Kiedy jest najlepszy moment, aby zacząć naukę dziecka jazdy na nartach? Niektórzy mówią im szybciej, tym lepiej, choć ja bym się aż tak do tego nie wyrywała. Jednak po rozmowach z profesjonalistami, którzy się trochę rozeznają w tym temacie zaczekam do 4 urodzin Jaśka, może to być w okolicach 3, 5 roku. W wieku ok. 4 lat dzieci już doskonale sobie radzą z jazdą na nartach oraz są na tyle rozumne by wykonywać polecenia instruktora. Na samym początku kursu maluchy raczej oswajają się ze śniegiem oraz sprzętem i jego zakładaniem. Poziom nauczania musi być dostosowany do wieku dziecka. Na samym początku jest to zazwyczaj ośla łączka, choć maluch po 2 dniach szkolenia bardzo często potrafi zjechać już z naprawdę dużej góry. My rodzice często stajemy przed wieloma dylematami związanymi z nauką jazdy, jak choćby ten, od czego zacząć? Pod czujnym okiem instruktora dziecko na pewno szybciej złapie tego bakcyla, bo my rodzice często nie mamy cierpliwości do własnych dzieci, a niektórym również brakuje umiejętności. A dla rodziców najważniejsze jest bezpieczeństwo ich dziecka. Dlatego oddając dziecko pod opiekę profesjonalnego instruktora rodzic może być spokojny, że nic złego się nie wydarzy.
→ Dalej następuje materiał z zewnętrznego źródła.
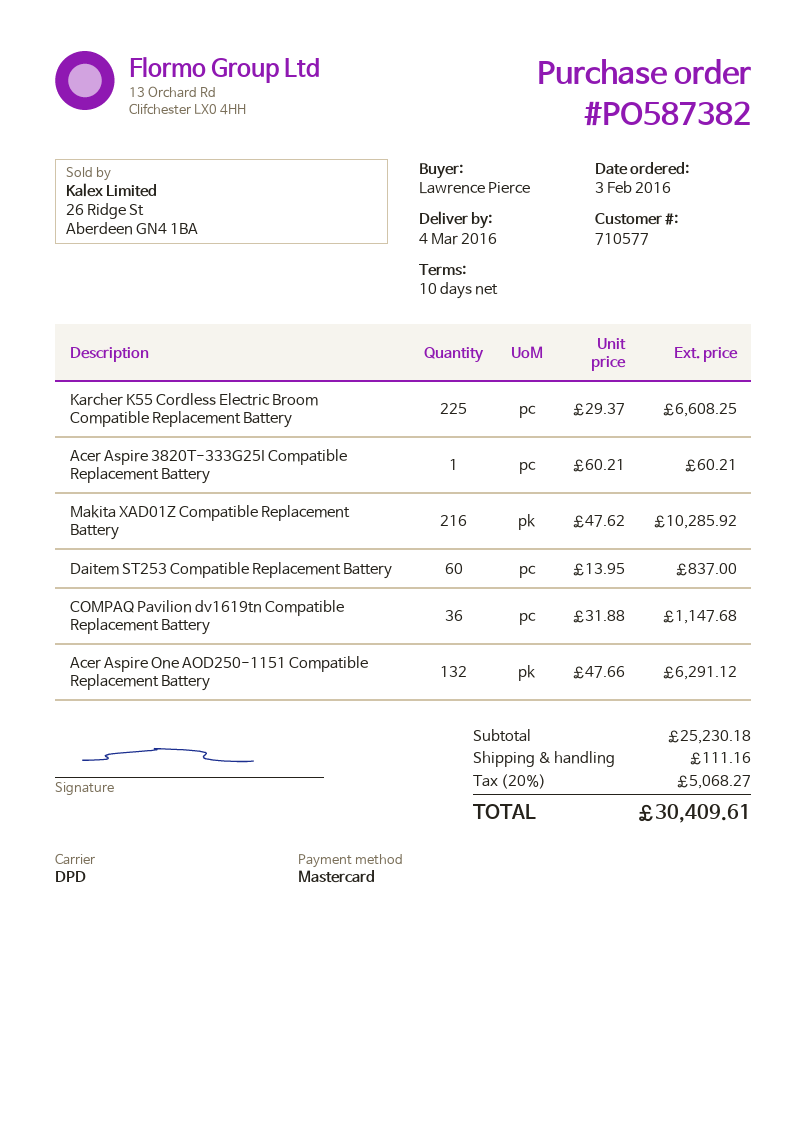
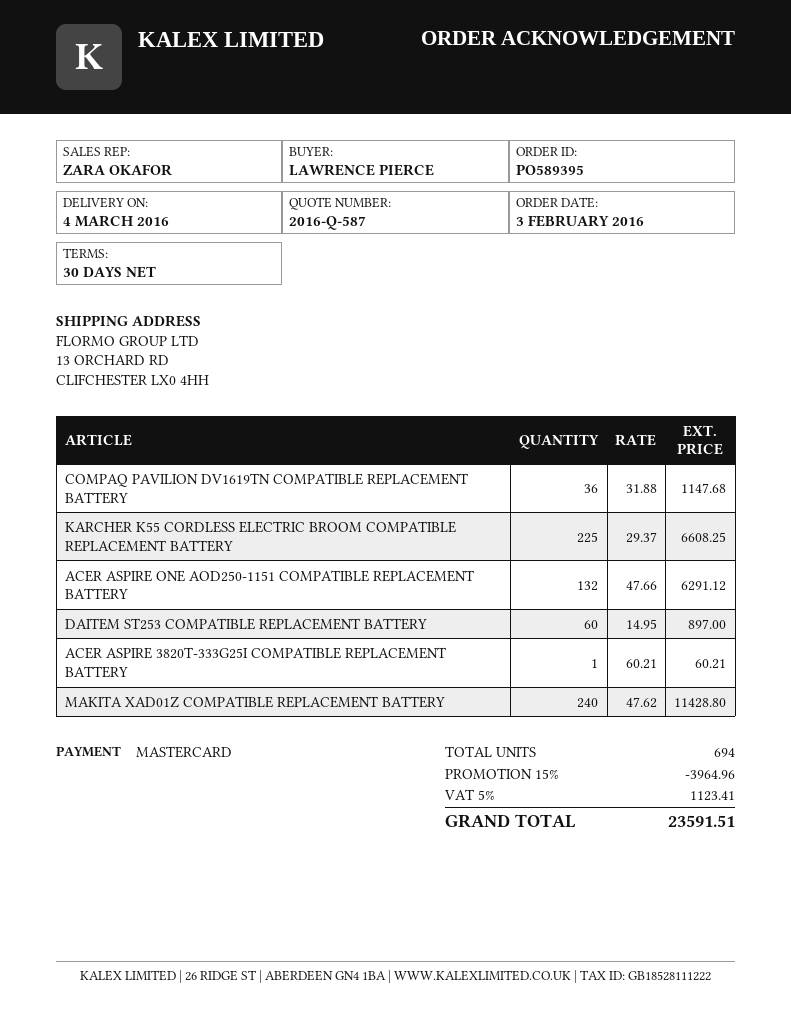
order number: PO587382 -> PO589395
payment terms: 10 days -> 30 days
Makita XAD01Z Compatible Replacement Battery: 216 x 47.62 = 10285.92 -> 240 x 47.62 = 11428.80
Daitem ST253 Compatible Replacement Battery: 60 x 13.95 = 837.00 -> 60 x 14.95 = 897.00
discount: none -> 15% = 3964.96
shipping: 111.16 -> none
tax: 20% = 5068.27 -> 5% = 1123.41
total: 30409.61 -> 23591.51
Kurcze! Góry uwielbiamy, ale na narty żadnego z nas nie ciągnie 🙂
Moja siostra tez uwielbia góry, ale na narty na siłą jej nie zaciągnę.
My też w ubiegłym roku wzięliśmy Hani instruktora, mam nadzieję, że w tym roku będzie lepiej 🙂 i że zarazimy ja.miłością do nart
Zimą w górach najbardziej lubię wieczory przy kominku 🙂 Ale narty nie są sportem, który mnie kręci 🙂 Wolę cieplejsze klimaty 🙂
Ja lubie ale potrzebowałam 28 lat by się przełamać:)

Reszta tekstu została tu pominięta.